Hi everyone, We have recently bought our first Shetland and she is a 3 yr old Blue Roan mare. I was told that Blue Roans are a rare color for Shetlands. I'd like to know if that is true or not. Thanks Tons.

Judi


----------



## crponies (Aug 7, 2008)

I can't answer your question for sure but I know I haven't seen many. Lewella or someone will probably know.


----------



## Lmequine (Aug 7, 2008)

Blue roans or other shades of roan are not really rare but many breeders do not breed for that color anymore and those that do breed for the color do not really show or do not show much. I have a blue roan mare and bay roan stallion and sold a chestnut roan filly this year. Phyllis Hopwood in NE and Eldon McCall in IA both have a lot of roans in their herds. Although not nearly as common as bays, there are true roans out there when you get to looking. I think for Shetlands, the color that I see the least of is true linebacked duns and grullas. There are a few (and I have one and Lewella has one) but they are few and far between. Enjoy having a color that is a bit uncommon. I always get comments on my pretty blue roan mare and this year at Congress one of our group was showing a blue roan gelding and he certainly got noticed by people watching the show.

Leah Johnson

L & M Equine Services

Quitman, TX


----------



## Filipowicz Farm (Aug 7, 2008)

I have seen a blue Roan Shetland and they are beautiful. We have 2 Bay Roans and a Strawberry Roan mares.


----------



## Judi Renchen (Aug 7, 2008)

Well she is a Hopwood Mare and I'm excited to have her. She's bred to Ernie Lambdin's Buckeye WCF Stainless Steel for a 2009 "filly". Which we plan on showing if all goes well. So at least in Area 2 and 3 there will be probably some blue or bay roans showing up shortly in the show ring. It was just something we were wondering about and I appreciate you helpful replys. This is our 1st Shetland so we've lots to learn on this side of the smaller horse avenue. Thanks Tons


----------



## Amy (Aug 7, 2008)

I LOVE a true blue roan -- no matter which breed they are in -- we have several AMHR BLUE ROANS - we are now breeding our blue roan mares to our pinto Shetland stallions -- so far this year-- no blue roans - but I am sure eventually we will have some.
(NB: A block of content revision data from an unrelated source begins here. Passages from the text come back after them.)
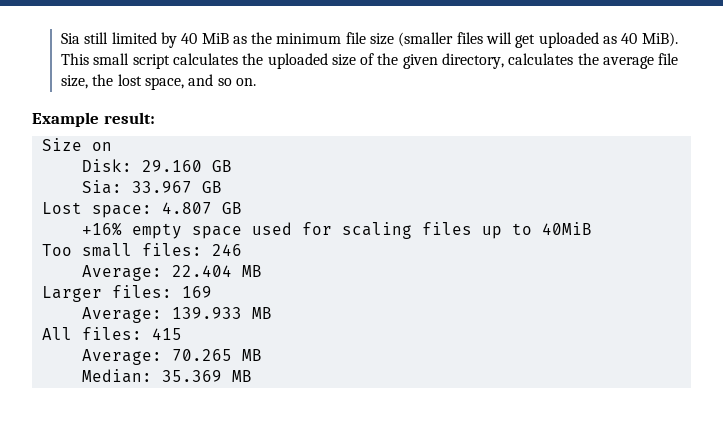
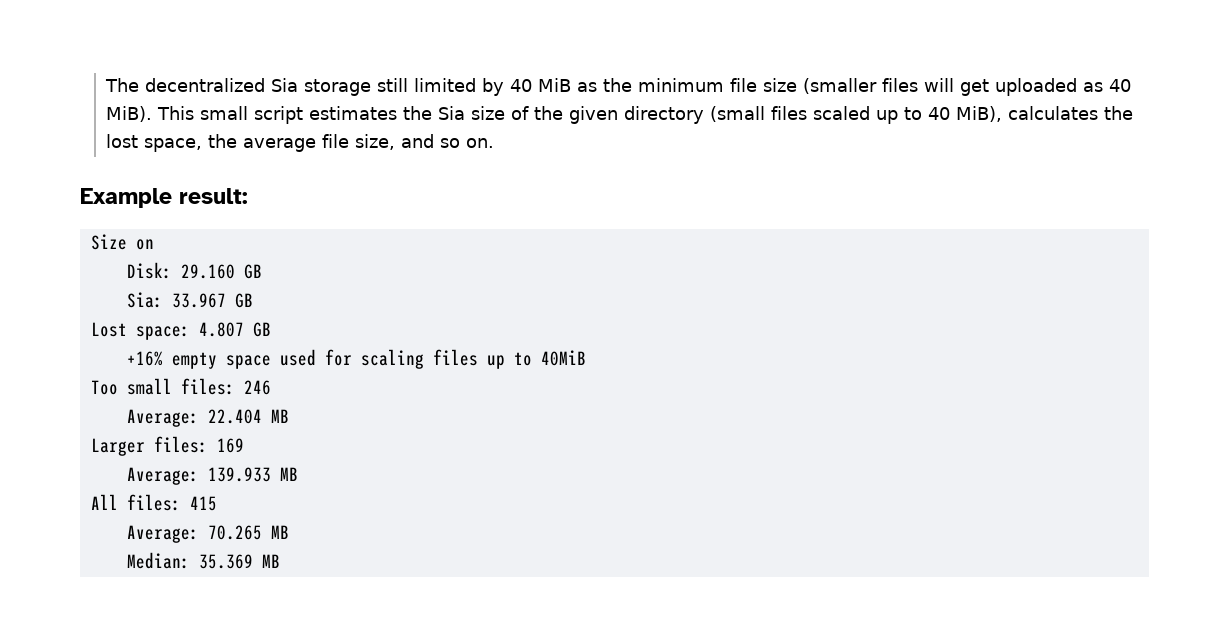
[60,33,80,44] Sia -> [105,78,372,96] The decentralized Sia storage
[172,53,328,69] calculates the uploaded -> [309,106,466,120] estimates the Sia
[442,53,679,69] [60,74,184,90] directory, calculates the average file size, the lost space, -> [624,106,1134,124] [106,134,396,152] directory (small files scaled up to 40 MiB), calculates the lost space, the average file size,

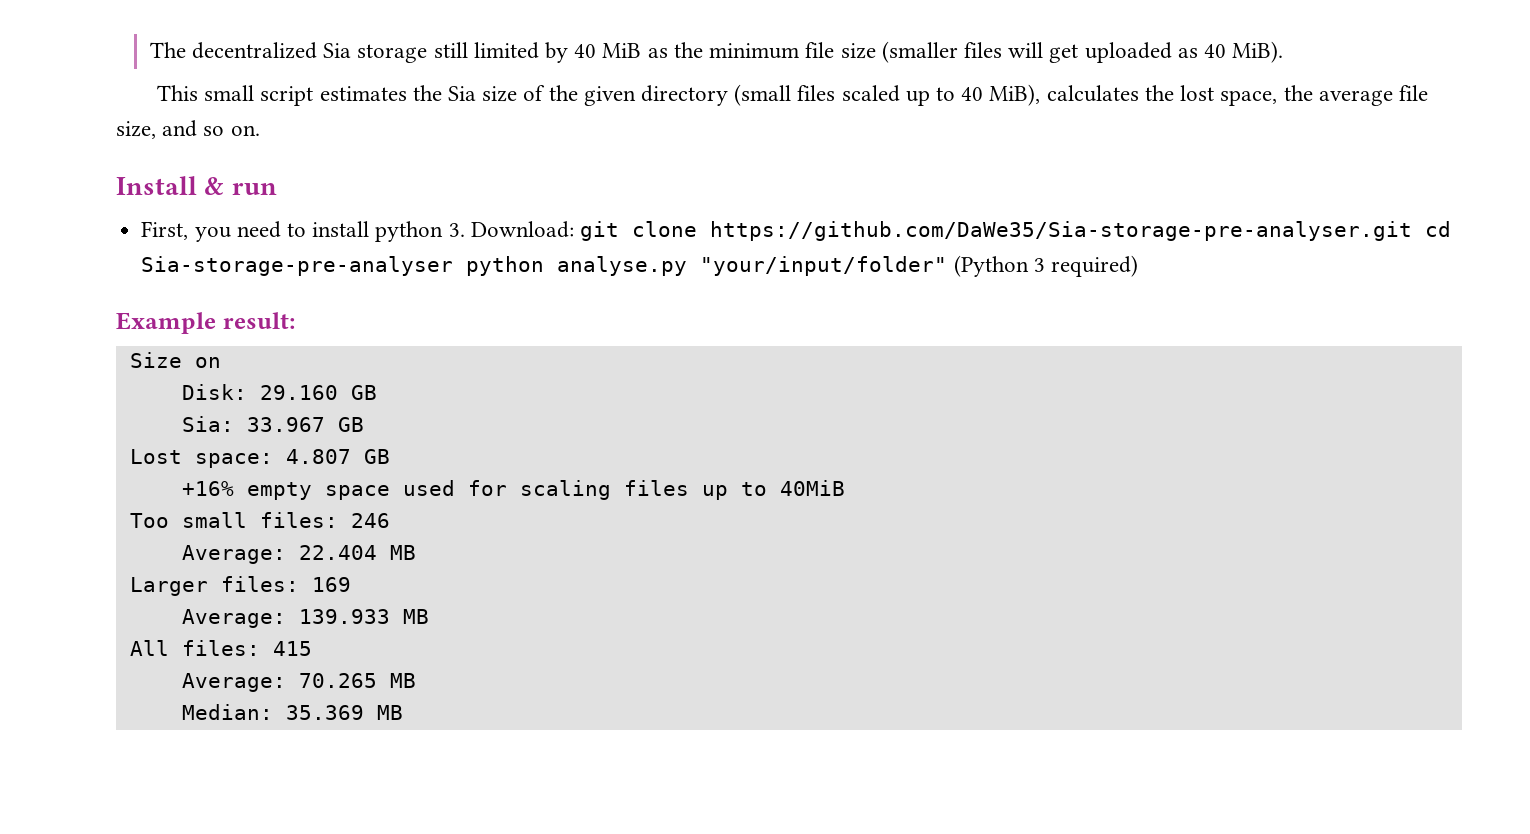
(153, 114) none -> (1284, 52) //
(495, 143) none -> [116,176,277,195] [141,221,1451,242] [141,255,1138,277] // Install & run // First, you need to install python 3. Download: git clone https://github.com/DaWe35/Sia-storage-pre-analyser.git cd Sia-storage-pre-analyser python analyse.py "your/input/folder" (Python 3 required)

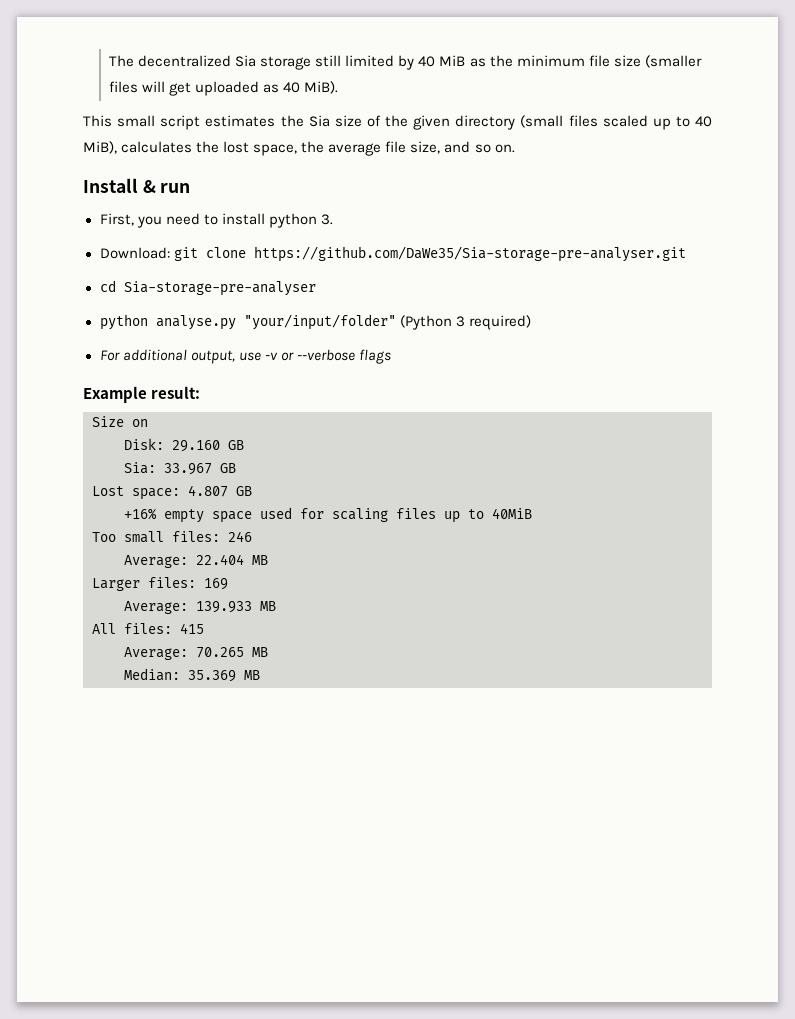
(465, 230) none -> (333, 219) //
(1412, 231) none -> (686, 254) //
(454, 266) none -> (316, 288) //
(1138, 266) none -> [99,349,391,364] // For additional output, use -v or --verbose flags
I think it is my favorite "solid" color.

I hope I will see yours next year at a show.


----------



## Lewella (Aug 8, 2008)

Leah is right on the money (as usual!). The rarest are true line back dun dilutes. My grulla is one of only a handful of grulla's in the breed and the bay duns and red duns are almost as rare!

True blue roans and true bay roans are relatively easy to come by if you know where to look. Hopwood's (http://www.hopwoodsponyranch.com) have quite a few, McCall's (http://www.bellevuefarm.com) have a number of them, Carlson's in Colorado (http://www.fingerpaintponies.com) have quite a collection, I have a few (http://www.platteridgefarm.com), Royal Pony Farm (http://www.royalponyfarm.com) has a few, Don Chegwidden (http://www.americanshetland.net/chegkim/ - under construction) has a few. What's really rare in the true roans though are red roans! I have one, Don Chegwidden has a few, Carlson's have one. The vast majority of true roan Shetlands are black linked making the red linked ones uncommon.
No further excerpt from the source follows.